Breastfeeding pillow. “My Brest friend” The most comfy way to feed the child. There’s a clip on this so it stays around you. We started cradle hold but then switched to football hold and that was much easier. This pillow made breastfeeding sooooooo much easier. Now that he’s bigger we are back to cradle hold. My only qualm with this is the Velcro for the strap has snagged a few of his cute little clothes so I’d cover it up with something cuz you don’t need more reasons to cry postpartum. Hahaha

Baby nail filer. The child came out with razor sharp little nails to scratch his own face with and also my super sensitive new mom nips. This filer is the one we have and it worked well at first but power seems to have decreased although maybe it’s just a safety measure so you don’t hurt your baby. It stops if you put too much pressure. I’m sure there’s a better one but this was very helpful when he was small. Then he got to strong and didn’t want to sit still so for a while it was near impossible to trim his nails. Now he’s 12 months and I can use regular nail clippers. You could probably use them from the get go but I tried once and cut his finger cut their skin is so thin and smooth. It was sad for both of us lol.

Nuk comfy orthodontic pacifiers. We tried some other ones too that were only okay (avent) but he held onto these best. I would probably try the Tommee Tippee ultra lights too if these didn’t work because the Nuk ones are a bit heavy. I can’t stress how helpful these have been.

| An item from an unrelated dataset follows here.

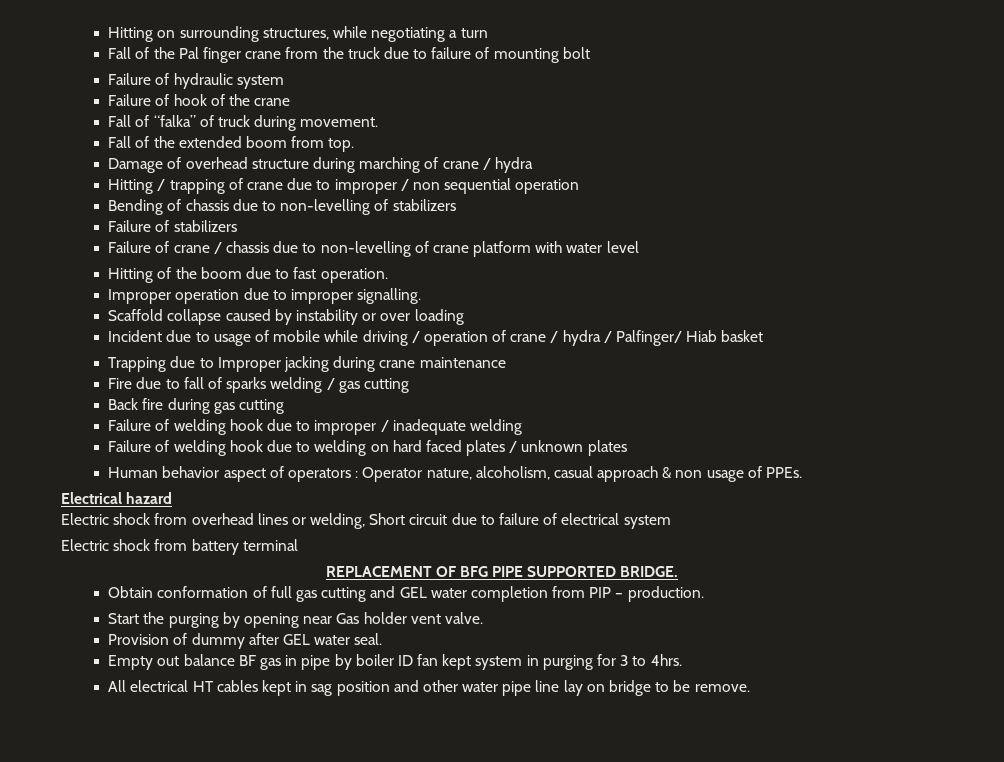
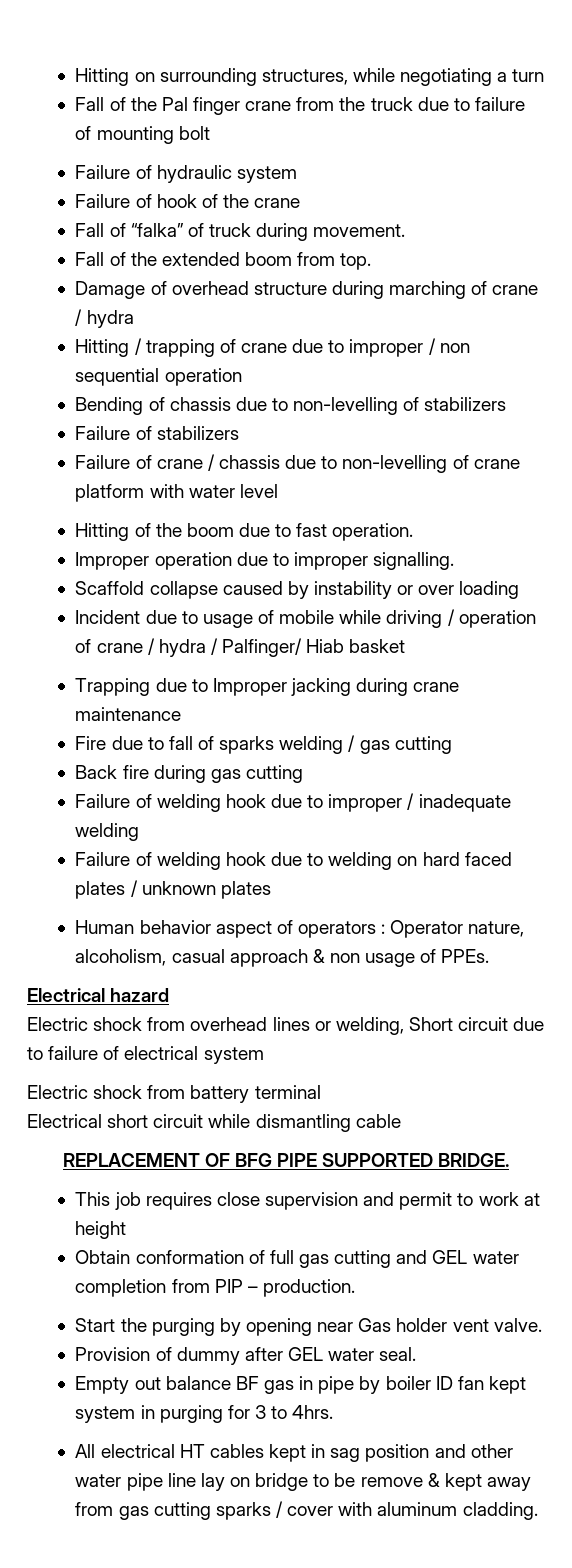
+ Electrical short circuit while dismantling cable
+ This job requires close supervision and permit to work at height
- All electrical HT cables kept in sag position and other water pipe line lay on bridge to be remove.
+ All electrical HT cables kept in sag position and other water pipe line lay on bridge to be remove & kept away from gas cutting sparks / cover with aluminum cladding.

Helping to calm him in the car, calm him in general, teething, giving something for Dad to offer so the baby can have the sucking hormone help them sleep. Never not having a pacifier baby. Hahah. He also just decided he didn’t want them anymore when he was 17 or 18 months old so we didn’t have to wean him off them thankfully!

Pacifier clips that are just fabric. We got some that have silicone balls and they aren’t very bendable and are heavy. Prefer a simpler one. These are nice and maybe a bit too long though.

Crinkly books. Mav LOVED these when he was little and gave him very much entertainment.

Play gym. Get one. Mavi spent so much time in there lookin around and kicking and yapping. He loves it and it both helps him learn and gives you some time to make yourself food. We got the baby Einstein one. It’s a bit of an eyesore but I was thrilled with it because our baby loved to play in it. The piano broke though after 4 months of use. 😩

Stroller toys. Something to look at in the car. Easy grasp ball. Oball. Sophie the giraffe. Straw teethers. Rattles.

Sleep sacks! Around 3 months baby gets over being swaddled. Wants to free those arms at night and  stab themselves in the eye if they so choose. We had him in the snoo then so it was the snoo sleep sack. But. When we switched him to a regular sleep sack we had perelimpinpin ones at first. They were fine. Now we have Kyte ones. I love them. They are expensive though but everyone sells these on Facebook marketplace when they are done with them so you could get second hand. They pill a bit but if you use a pill shaver they will look brand. 1.0 tog is the most common and ideal for a normalish temperature home 22 degrees. I got a bubble panda one on Amazon that is 0.5 tog for summer and I love it. I’m sure these are just as nice as kyte.

Places to put the baby! “Circle of neglect” great for 5 months - 9 months ish. Like so great. Baby loves it. Gives you free hands to make food. We had the skip hop one that we got used on market place. Some of the best money I’ve ever spent in my life. We also had the ergobaby bouncer for when he was littler. It was awesome. Sometimes he slept in there. It helped with acid reflux I think because it helped him be more upright after a feed. I probably would have loved a swing that was automatic.

The angelcare bath seat. Gives you a break while baby wiggles around in the bath. Loved this. Was sad when he didn’t wanna use it anymore around 7 months.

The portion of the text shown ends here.